(YOUR GOAL): Using the material that follows, output exactly the lines from the one containing "none -> <div>" through the one containing "text: 19:40 ->", with both ends kept.

Segment Start: SUPPLIED MATERIAL

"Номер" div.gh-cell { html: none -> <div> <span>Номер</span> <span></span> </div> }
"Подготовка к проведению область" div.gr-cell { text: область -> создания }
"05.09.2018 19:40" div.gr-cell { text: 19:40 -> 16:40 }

Segment End: SUPPLIED MATERIAL
Segment Start: SUPPLIED MATERIAL

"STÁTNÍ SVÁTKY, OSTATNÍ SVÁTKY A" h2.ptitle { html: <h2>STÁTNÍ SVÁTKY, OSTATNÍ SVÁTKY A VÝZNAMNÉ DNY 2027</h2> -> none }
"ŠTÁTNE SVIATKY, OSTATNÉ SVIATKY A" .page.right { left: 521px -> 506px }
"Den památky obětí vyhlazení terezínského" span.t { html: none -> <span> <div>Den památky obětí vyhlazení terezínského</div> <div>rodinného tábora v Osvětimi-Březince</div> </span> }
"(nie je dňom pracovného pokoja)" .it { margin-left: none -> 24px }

Segment End: SUPPLIED MATERIAL

(ANSWER SPACE):
"Номер" div.gh-cell { html: none -> <div> <span>Номер</span> <span></span> </div> }
"Подготовка к проведению область" div.gr-cell { text: область -> создания }
"05.09.2018 19:40" div.gr-cell { text: 19:40 -> 16:40 }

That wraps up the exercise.